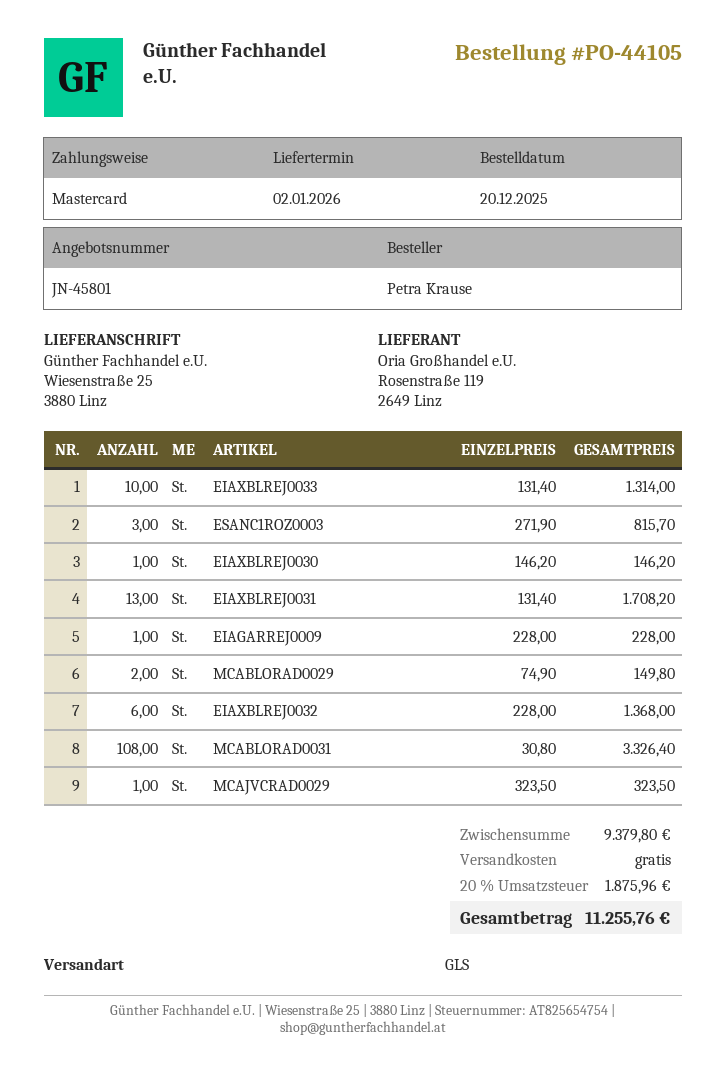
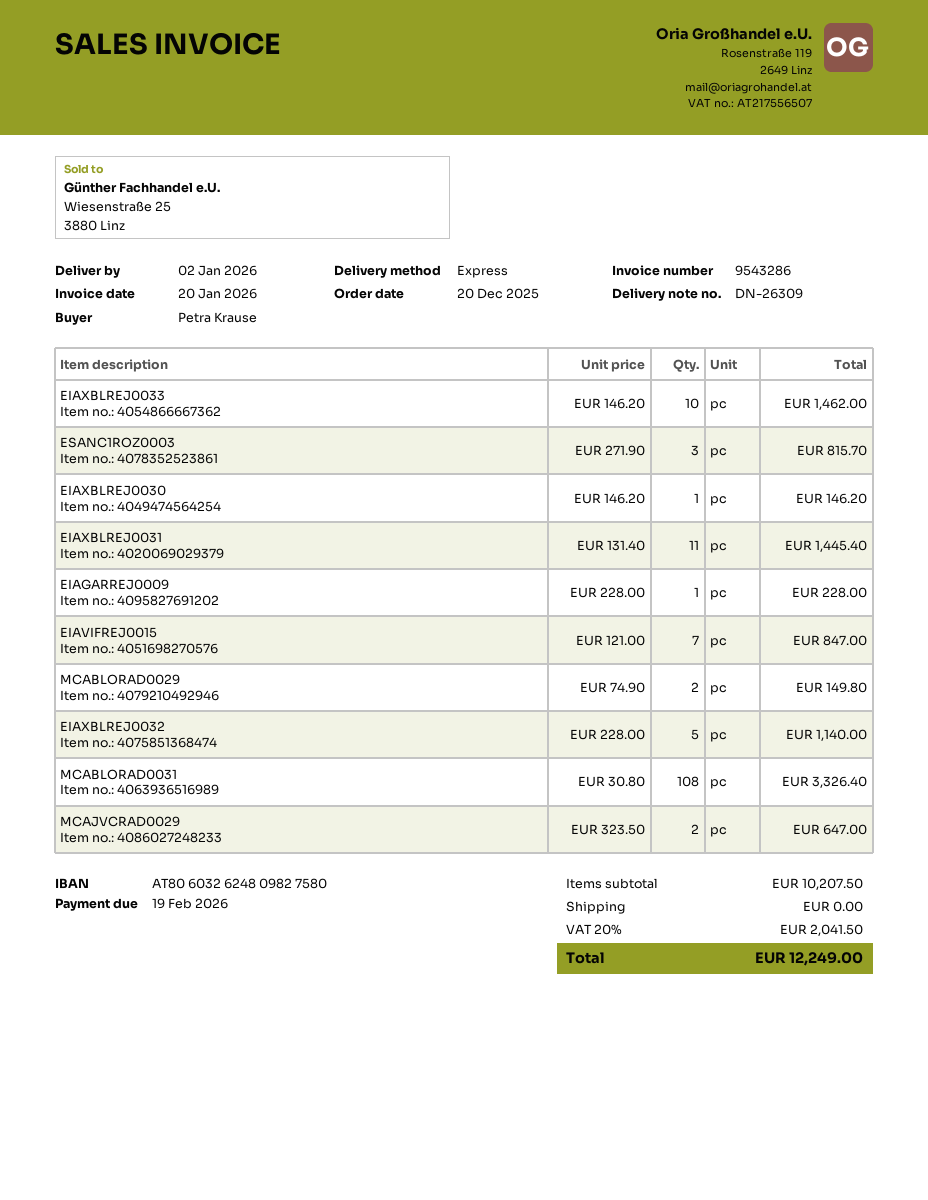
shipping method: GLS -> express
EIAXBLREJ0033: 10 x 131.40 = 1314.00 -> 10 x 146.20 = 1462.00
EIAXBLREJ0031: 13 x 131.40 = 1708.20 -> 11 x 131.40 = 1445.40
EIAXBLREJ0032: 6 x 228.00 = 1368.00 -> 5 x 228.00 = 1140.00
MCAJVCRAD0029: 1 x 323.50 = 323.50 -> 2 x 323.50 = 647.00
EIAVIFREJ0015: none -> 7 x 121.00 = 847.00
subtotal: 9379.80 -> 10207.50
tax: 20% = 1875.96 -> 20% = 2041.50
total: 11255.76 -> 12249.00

> [What the task asks]: Reproduce, word for word, the line containing "EIAVIFREJ0015: none -> 7 x 121.00 = 847.00" along with every later line of the listing, and leave out all earlier lines.

> [Response box]:
EIAVIFREJ0015: none -> 7 x 121.00 = 847.00
subtotal: 9379.80 -> 10207.50
tax: 20% = 1875.96 -> 20% = 2041.50
total: 11255.76 -> 12249.00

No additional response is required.